Yves Daoust's answer covers the two-prime case as well as the three-prime case except when $p \in \{2,3\}$. Here's a simple way to dispense with the remaining cases efficiently:
Suppose $\frac{pqr-1}{(p-1)(q-1)(r-1)}$ is an integer. Then neither $q$ nor $r$ is congruent to $1$ mod $p$.
This is easy to see because the numerator is not divisible by $p$, so the denominator cannot have any factors of $p$.
The above observation immediately eliminates the case $p=2$. For $p=3$, look at the numerator and denominator mod $3$. The numerator is $2\pmod 3$, and so is the denominator (because $q$ and $r$ must be $2$ mod $3$ by above observation).
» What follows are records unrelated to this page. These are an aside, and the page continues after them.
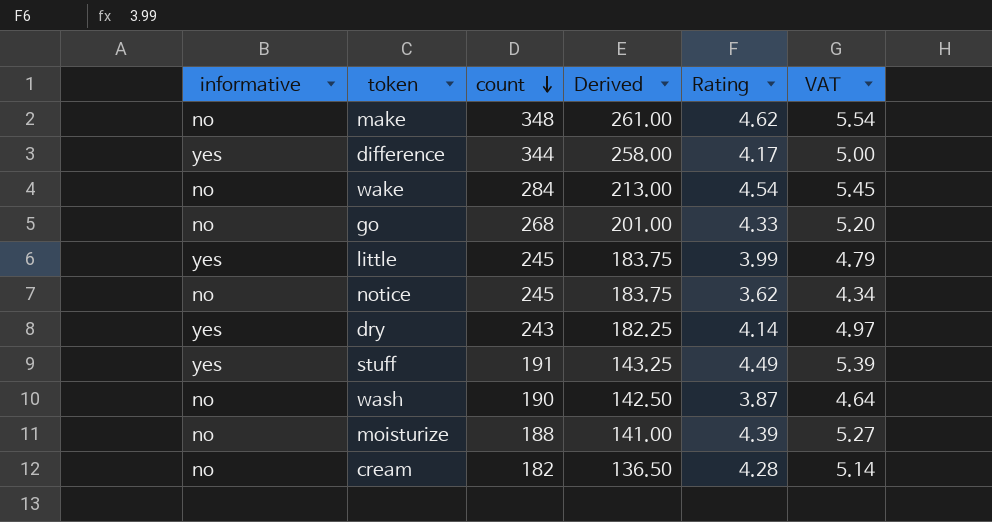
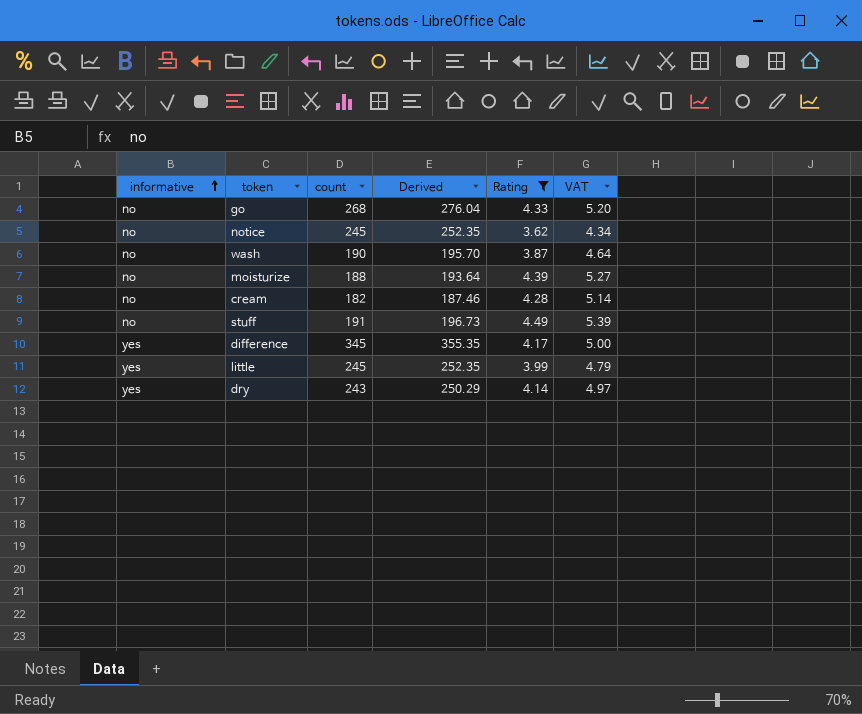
filter: none -> Rating <= 4.49
row order: count descending -> informative ascending
column Derived | formula: [count] * 0.75 -> [count] * 1.03
stuff | informative: yes -> no
difference | count: 344 -> 345

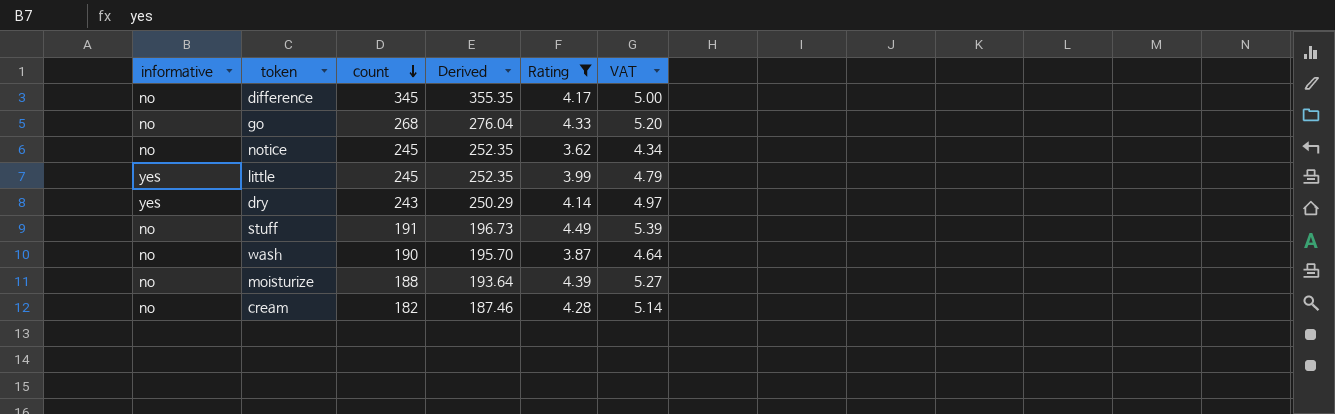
row order: informative ascending -> count descending
difference | informative: yes -> no

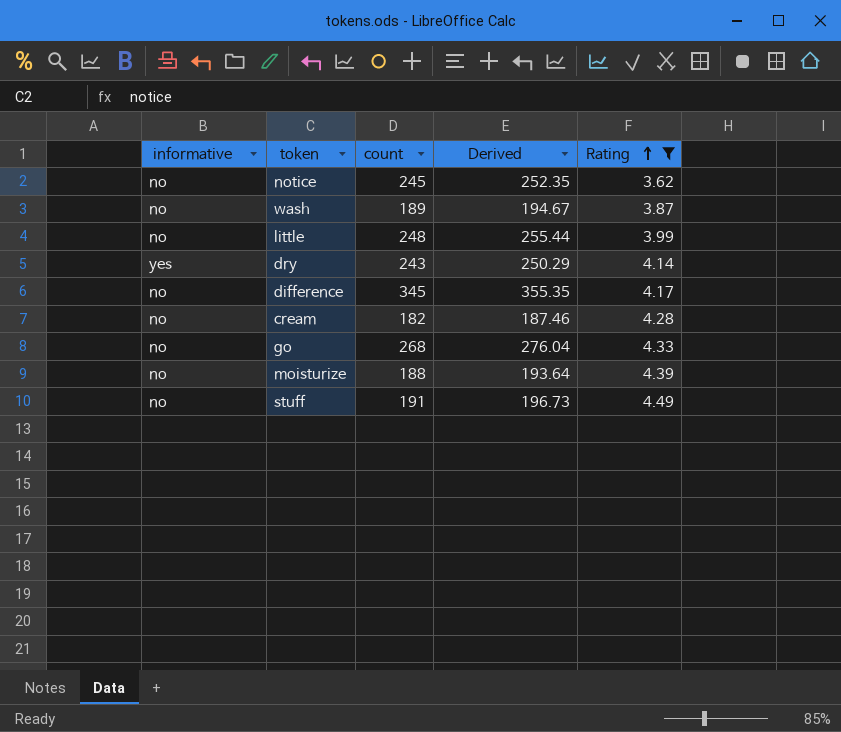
row order: count descending -> Rating ascending
column VAT | formula: [Rating] * 1.2 -> none
wash | count: 190 -> 189
wash | Derived: 195.70 -> 194.67
little | informative: yes -> no
little | count: 245 -> 248
little | Derived: 252.35 -> 255.44

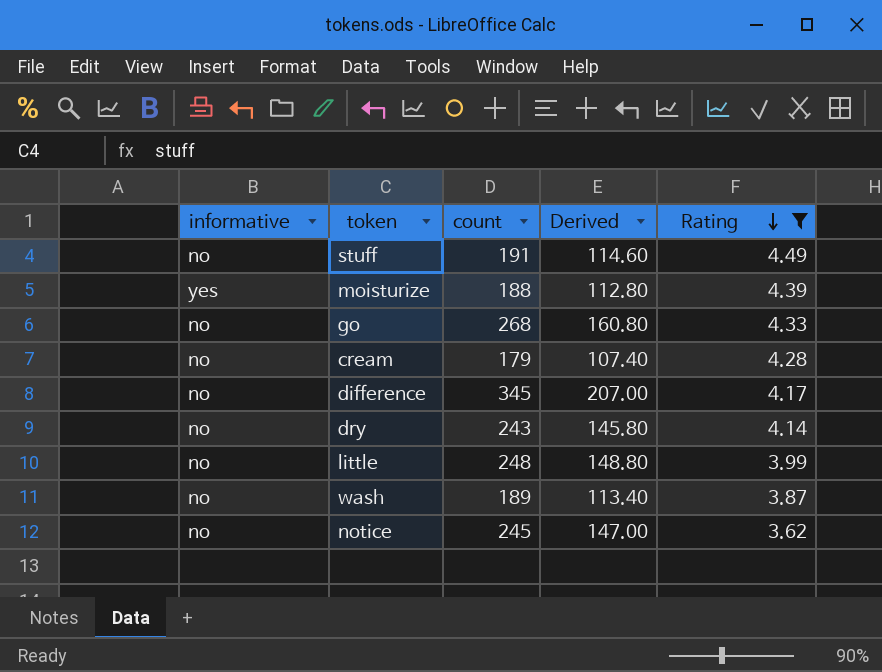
row order: Rating ascending -> Rating descending
column Derived | formula: [count] * 1.03 -> [count] * 0.6
moisturize | informative: no -> yes
cream | count: 182 -> 179
dry | informative: yes -> no

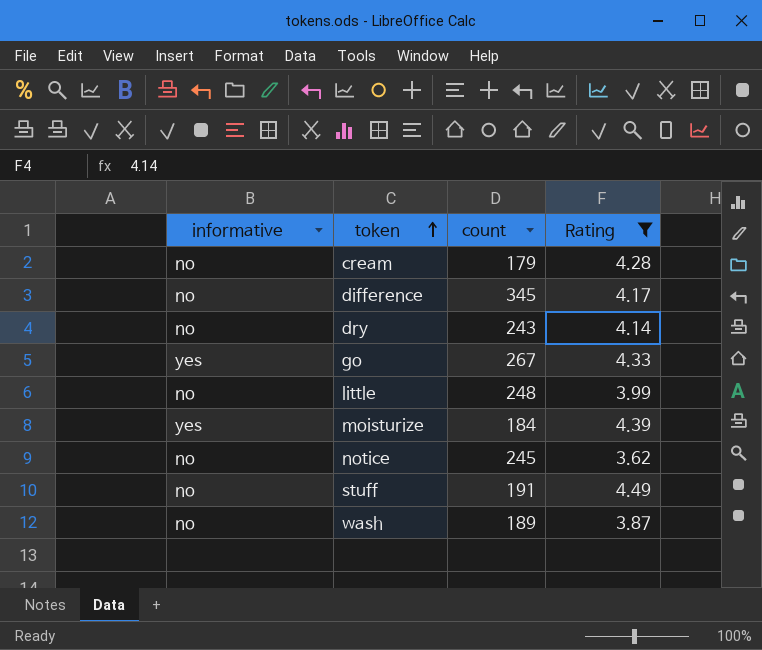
row order: Rating descending -> token ascending
column Derived | formula: [count] * 0.6 -> none
go | informative: no -> yes
go | count: 268 -> 267
moisturize | count: 188 -> 184

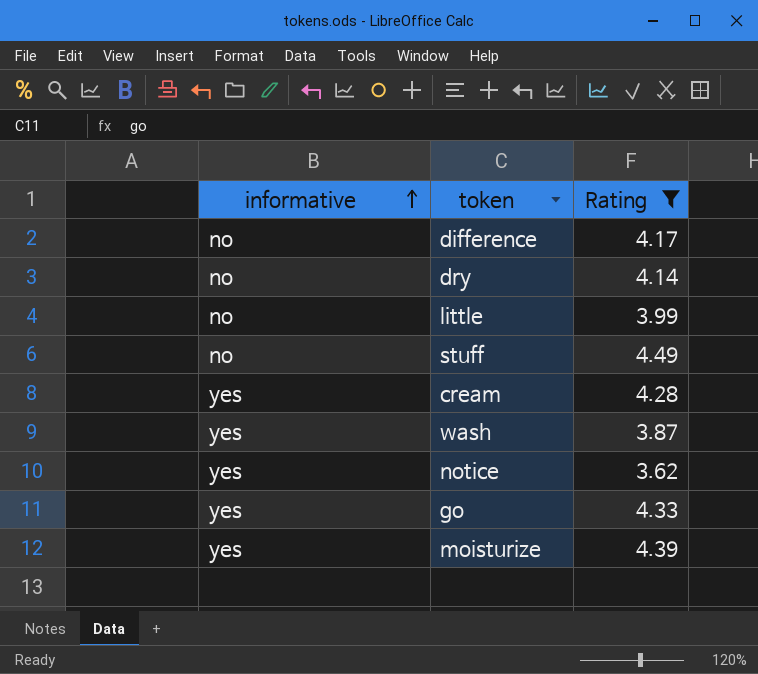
row order: token ascending -> informative ascending
column count | position: 3 -> none
cream | informative: no -> yes
wash | informative: no -> yes
notice | informative: no -> yes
Thus the quotient, if it is an integer, must be $\equiv 1\pmod3$, and since it's $>1$ it must be $\ge 4$. But the computation in Yves's answer shows that it can't possibly be that large.
[Note that $q$ and $r$ are forced to be $2 \pmod 3$ because they can't be $0 \pmod 3$: this is where we use the fact that $q$ and $r$ are prime, so the argument is consistent with the existence of non-prime solutions $(2,4,8)$ and $(3,5,15)$.]